The job of the Leave campaign is to present a credible front. It must show that is has an idea of what it wants, how to get it and must have credible ambassadors. It must show the public that Brexit has tangible benefits, believable rhetoric that doesn't take them for fools and it must reassure them that their jobs and financial interests are not in danger. It will have to put forth a set of messages that can win the confidence of opinion formers and columnists.
With that in mind, you wouldn't put a doddering old has-been on the TV to say that the single market wasn't important and that Brexit would mean border checks in Northern Ireland. Nor would you have a blonde haired buffoon fronting your campaign saying we could replace road haulage regulation with "good old fashioned British common sense". Nor would you have said individual promoting a Brexit plan entirely at odds with the official campaign.
Nor would you suggest unilateral withdrawal. Most of all, you wouldn't respond to legions of impressive sounding diplomats and economists by saying "I'm sure we would have some sort of free trade deal". It's not compelling.
Nor would you make savings of chump change your central campaign message. You certainly wouldn't send out MPs who largely don't like the NHS with leaflets claiming we will save billions - and that we will spend that money on the NHS.
You wouldn't patronise voters like that.
Being it a people's campaign you would seek to present other voices and front real experts rather than largely disliked fringe politicians. You would want to make use of the thriving Brexit blogosphere and find ways to include them.

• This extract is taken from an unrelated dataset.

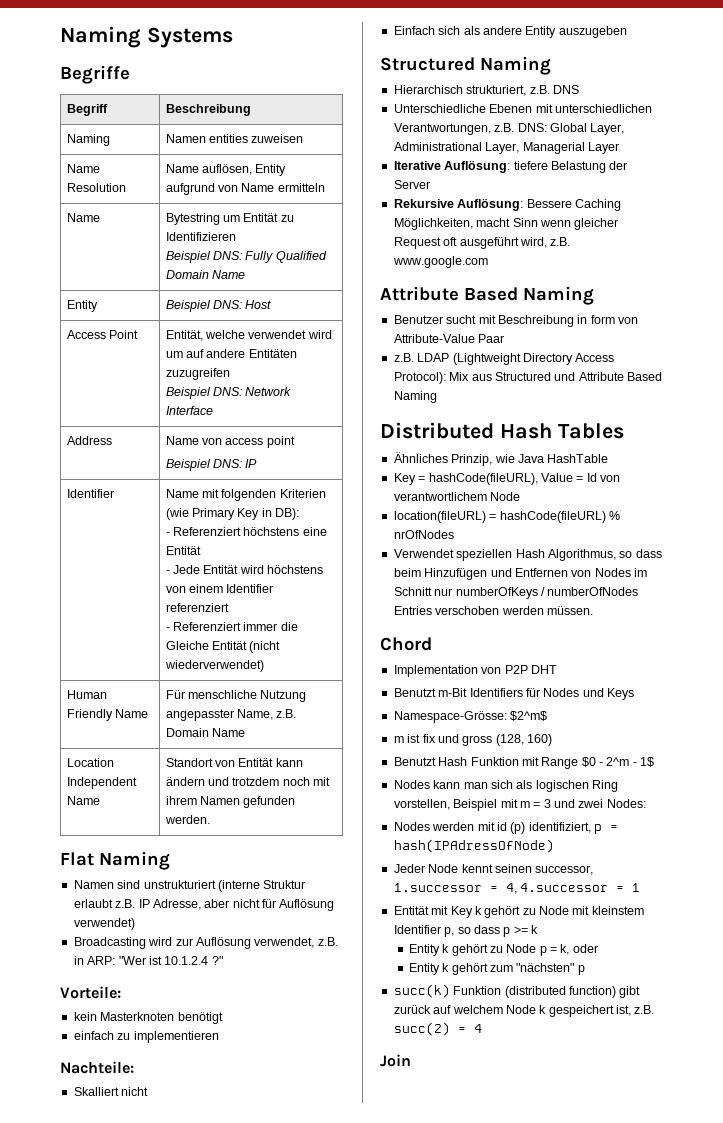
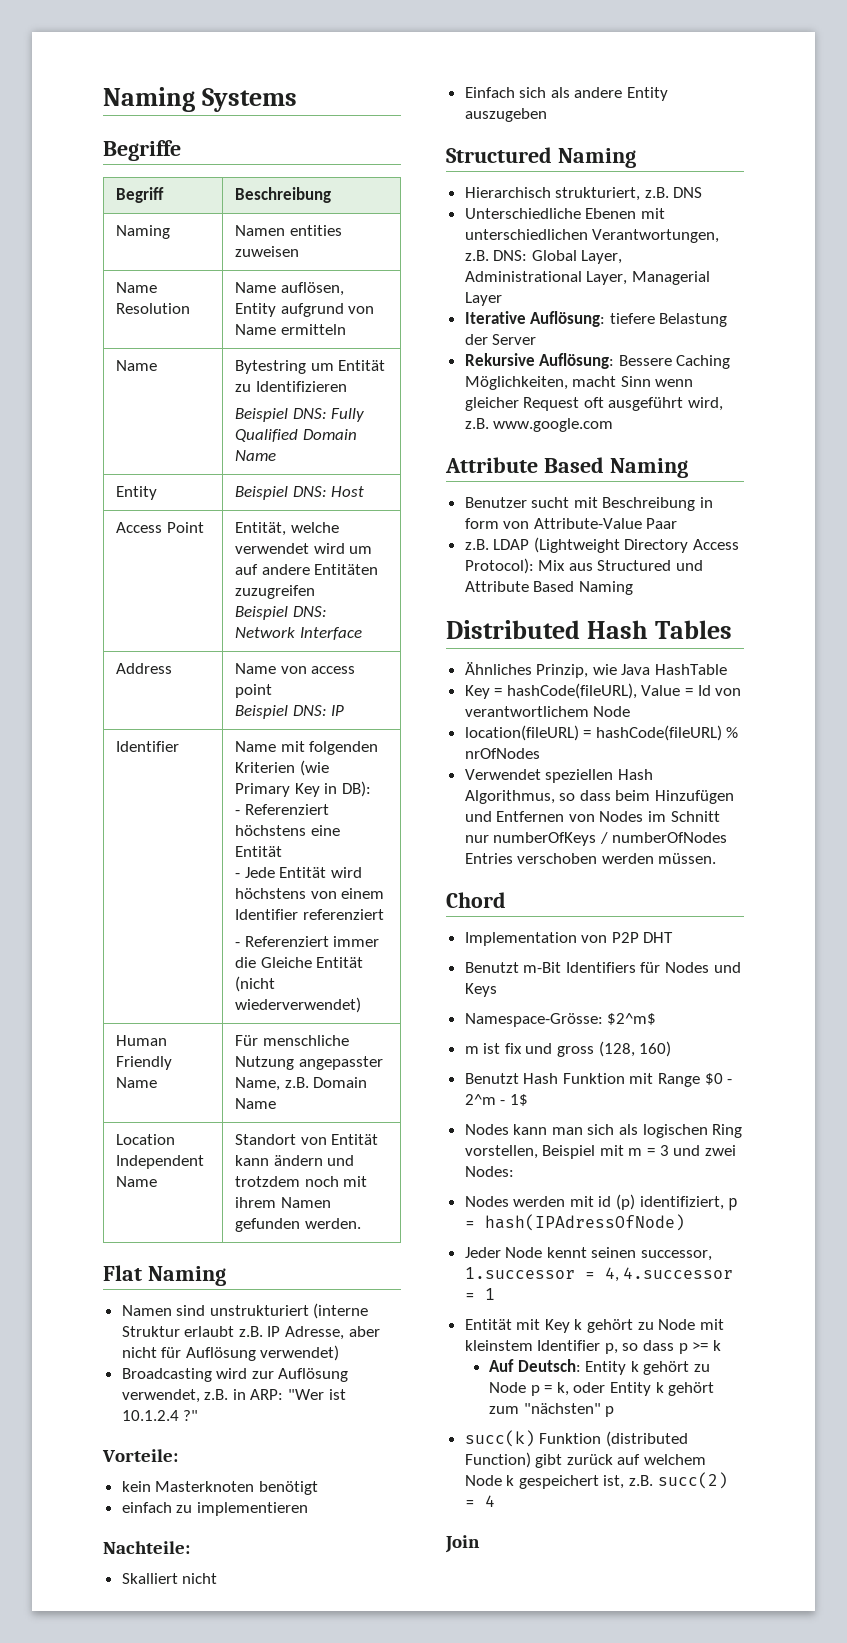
(538, 929) none -> [489,1359,581,1372] Auf Deutsch:
(598, 948) // -> (606, 1387) none
[568,986,616,998] function) -> [464,1452,531,1468] Function)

Obviously you would find some intelligent campaign managers and strategists to ensure those mistakes were not made. We are very lucky indeed. Not only do we have the genius of Dominic Cummings and Matthew Elliott, we also have another campaign. One that cosies up to people who quite obviously despise muslims and would like nothing more than to end freedom of movement - and care more about that than anything else. How can that possibly hurt?
And to have the support of Breitbart is just the icing on the cake. After all, Pegida are exactly the sort of people we would want associated with us. With this kind of dream team we can't possibly lose. But we might actually lose because of those howwid people over at eureferendum.com who say mean things about them. They are undermining the cause.